Ist etwas neu für das Gehirn, fällt das Lernen leichter und das Gedächtnis wird aktiviert. Prasselt aber zu viel Neues auf uns ein, geht oft gar nichts mehr. Der Neurowissenschaftler Professor Emrah Düzel erklärt, warum das so ist und welche Rolle der Botenstoff Dopamin dabei spielt.
Neue Informationen verbessern die Gehirnleistung, wie funktioniert das?
Eine neue Umgebung stimuliert für eine kurze Zeit von etwa 30 Minuten unser Gehirn und fördert das Lernen. Allerdings gibt es keine absolute Maßeinheit für Neuheiten im Gehirn. Vielmehr existiert eine Art Neuheitsregler, der wie ein Thermostat an der Heizung funktioniert. Er bestimmt, wie stark das Gehirn angeregt wird.
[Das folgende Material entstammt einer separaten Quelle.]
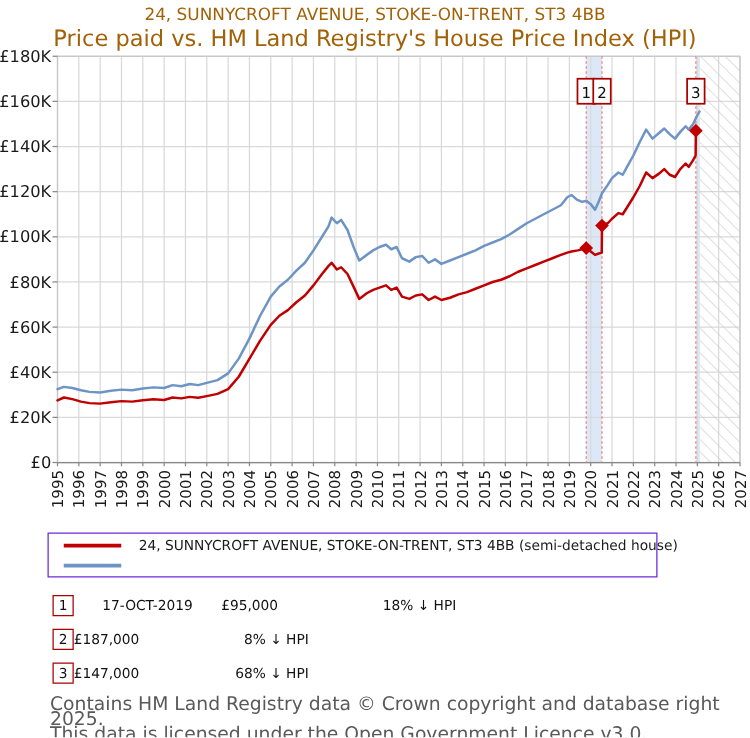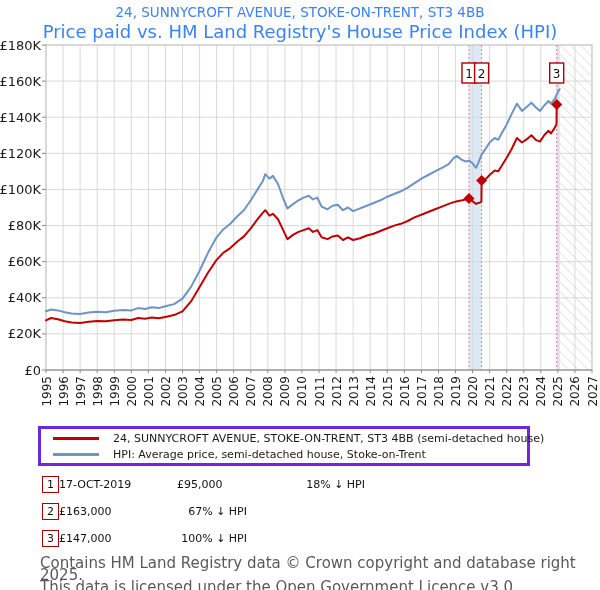"24, SUNNYCROFT AVENUE, STOKE-ON-TRENT, ST3 4BB" .title-line { color: #3b82f6 -> #a16207 }
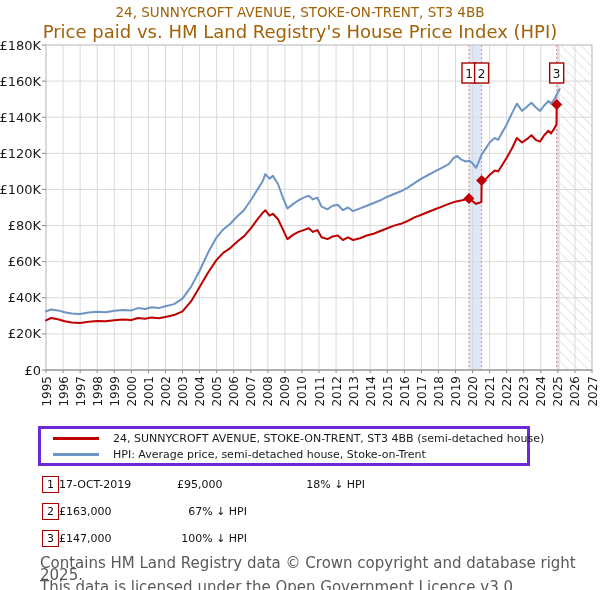"24, SUNNYCROFT AVENUE, STOKE-ON-TRENT, ST3 4BB (semi-detached" #legend { border: 3px solid #6d28d9 -> 1px solid #6d28d9 }
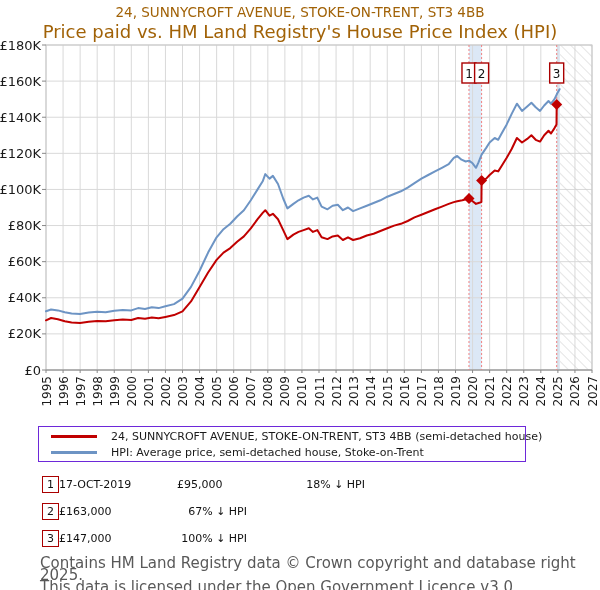"HPI: Average price, semi-detached house," span.legend-label { html: <span>HPI: Average price, semi-detached house, Stoke-on-Trent</span> -> none }
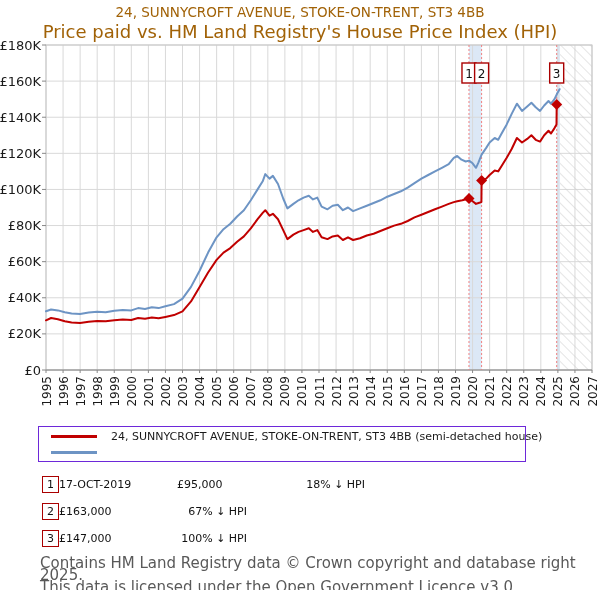"17-OCT-2019" .tdate { text-align: left -> center }
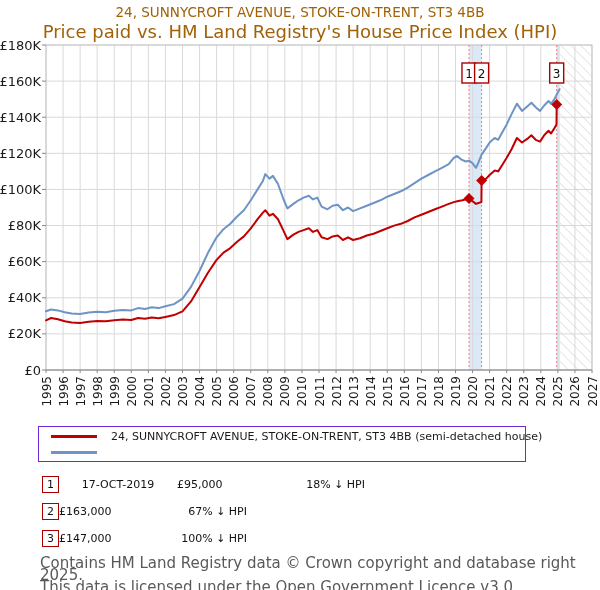"£163,000" span.tprice { text: £163,000 -> £187,000 }
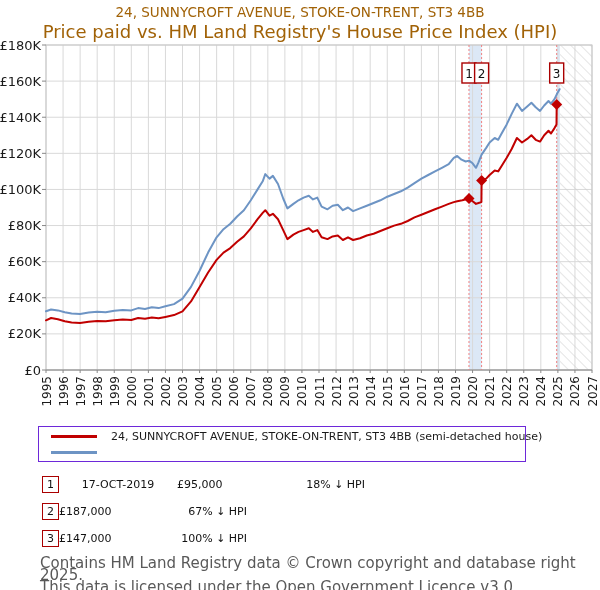"67% ↓ HPI" span.tpct { text: 67% -> 8% }
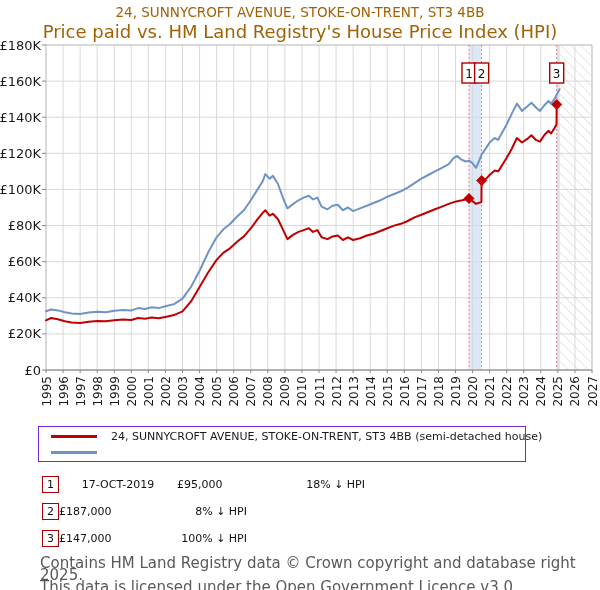"100% ↓ HPI" span.tpct { text: 100% -> 68% }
Während der Heizungsthermostat von der Außentemperatur gesteuert wird, wird der Neuheitsregler im Gehirn von unserer Erwartung voreingestellt. Erwarten wir in einer Umgebung viel Neues, wird der Regler runter gefahren, damit das Gehirn nicht zu stark aktiviert wird. In einer Umgebung mit vielen bekannten Dingen, wird der Neuheitsregler hoch gefahren, so dass wir auf geringe Veränderungen stärker reagieren.
Warum reagiert man bei Informationsüberflutung wie gelähmt?
Bei einer Reiz- oder Informationsüberflutung fährt der Neuheitsregler runter. Das hat Folgen: die Förderung des Lernens und die Motivation zu Bewegung und Erkundung werden gedrosselt.
Können wir bei Reizüberflutung den Regler neu einstellen?
Gesunden Erwachsenen hilft zum Beispiel bei familiärer oder beruflicher Überforderung nur: Raus aus der Reizüberflutung hin zur Ruhe. Man sollte sich also eine passende Auszeit gönnen, damit sich der Neuheitsregler wieder regenerieren kann.
Welche Rolle spielt dabei der Botenstoff Dopamin?
Neuheiten setzen den Botenstoff Dopamin frei. Dies geschieht in Hirnarealen, die für die Gedächtnisbildung zuständig sind (Hippocampus) und im Mittelhirn. Dort sind es Bereiche, die den Menschen motivieren, sich zu bewegen und das Neue zu erkunden. Das Dopaminsystem verknüpft also das Gedächtnis und die Areale, die den Menschen motivieren sich zu bewegen.
Kann man diese neue Erkenntnis im Alltag nutzen, um das Gedächtnis zu unterstützen?
Neuheit, Bewegung und Erkundungsverhalten führen bei Tieren dazu, dass neue Nervenzellverbindungen, zum Teil auch neue Nervenzellen selbst, entstehen, vor allem im Gedächtnisareal Hippocampus. Da dies auch im menschlichen Gehirn passiert, kann dieser Mechanismus gegen Gedächtnisstörungen im Alter eingesetzt werden.
Ich empfehle, täglich spazieren oder joggen zu gehen. Dabei sollte man nicht immer die gleichen Wege gehen, sondern neue Routen erkunden. Wenn das Lernen durch Neues verbessert werden soll, muss jedoch der Spagat geschafft werden, Neuheit ohne Störinformation zu finden.
Am besten ist es, in einer Zeitschrift neue Bilder zu betrachten – ohne die zugehörigen Texte zu lesen. Diese Stimulation des Gedächtnisses wirkt allerdings nur etwa 30 Minuten lang.
Was kann man tun, um sein Gedächtnis längerfristig zu verbessern?
Die Beschäftigung mit dem Internet und das Lesen von neuen Texten können langfristig das Dopaminsystem, den Hippokampus und andere gedächtnisrelevante Areale stimulieren. Optimal wäre es, kurzfristige und langfristige Mechanismen miteinander zu kombinieren: Kurz vor dem Wiederholen von Vokabeln neue Bilder angucken und häufiger mal neue Texte lesen und sich mit neuen Inhalten beschäftigen, etwa im Internet oder in Museen.